Hub Group has lowered its expectations for the third quarter of 2013 to a range of 48 to 51 cents diluted earnings per share.
The company said its quarterly earnings are being affected by a “challenging” intermodal pricing environment, resulting in price increases that were lower than anticipated; “unfavorable” intermodal traffic mix, including soft demand for freight shipping from the U.S. West Coast; less new business than expected in trucker brokerage because of “intense” competition from asset-based carriers; and “unfavorable” business mix in truck brokerage because of a decline in demand for high value-added services.

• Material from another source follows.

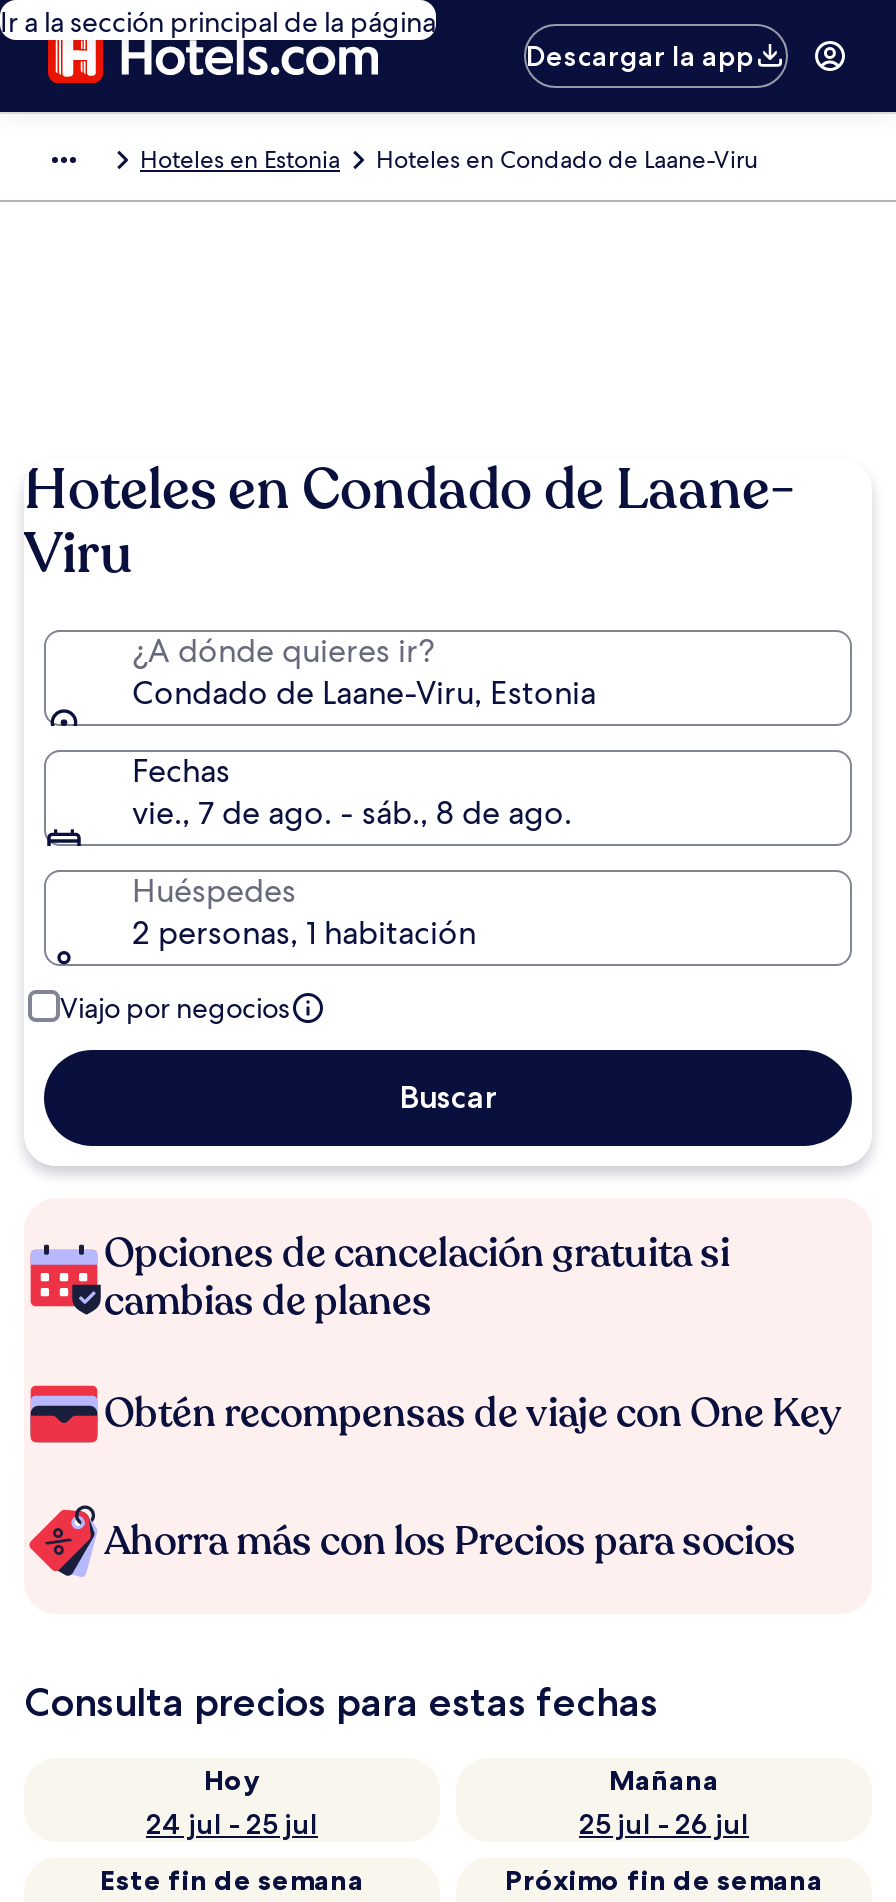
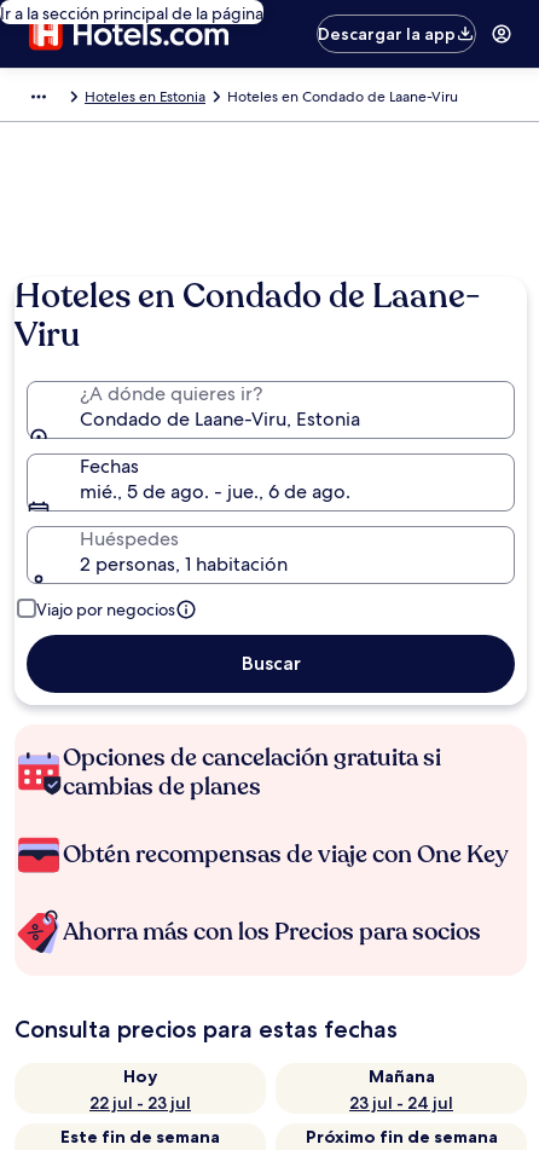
[132,792,572,834] vie., 7 de ago. - sáb., 8 de ago. -> [80,479,350,504] mié., 5 de ago. - jue., 6 de ago.
[146,1806,318,1842] 24 jul - 25 jul -> [89,1092,191,1114] 22 jul - 23 jul
[579,1806,749,1842] 25 jul - 26 jul -> [349,1092,453,1114] 23 jul - 24 jul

Consequently, Hub Group now expects its full-year diluted EPS to be in the range of $1.85 to $1.95. Prior to the company’s announcement, analysts estimated that Hub Group’s diluted EPS in the quarter would range from a low of 52 cents to a high of 57 cents, and would be $2.02 for the full year, according to Stifel Transportation & Logistics Research Group.
Hub Group is not the only U.S. domestic transportation company to reduce its guidance for the quarter. Swift Transportation, No. 6 on JOC’s ranking of the Top 50 Trucking Companies; Werner Enterprises, No. 10 on the same ranking; and Knight Transportation, No. 23 on the list, also have lowered guidance for the third quarter.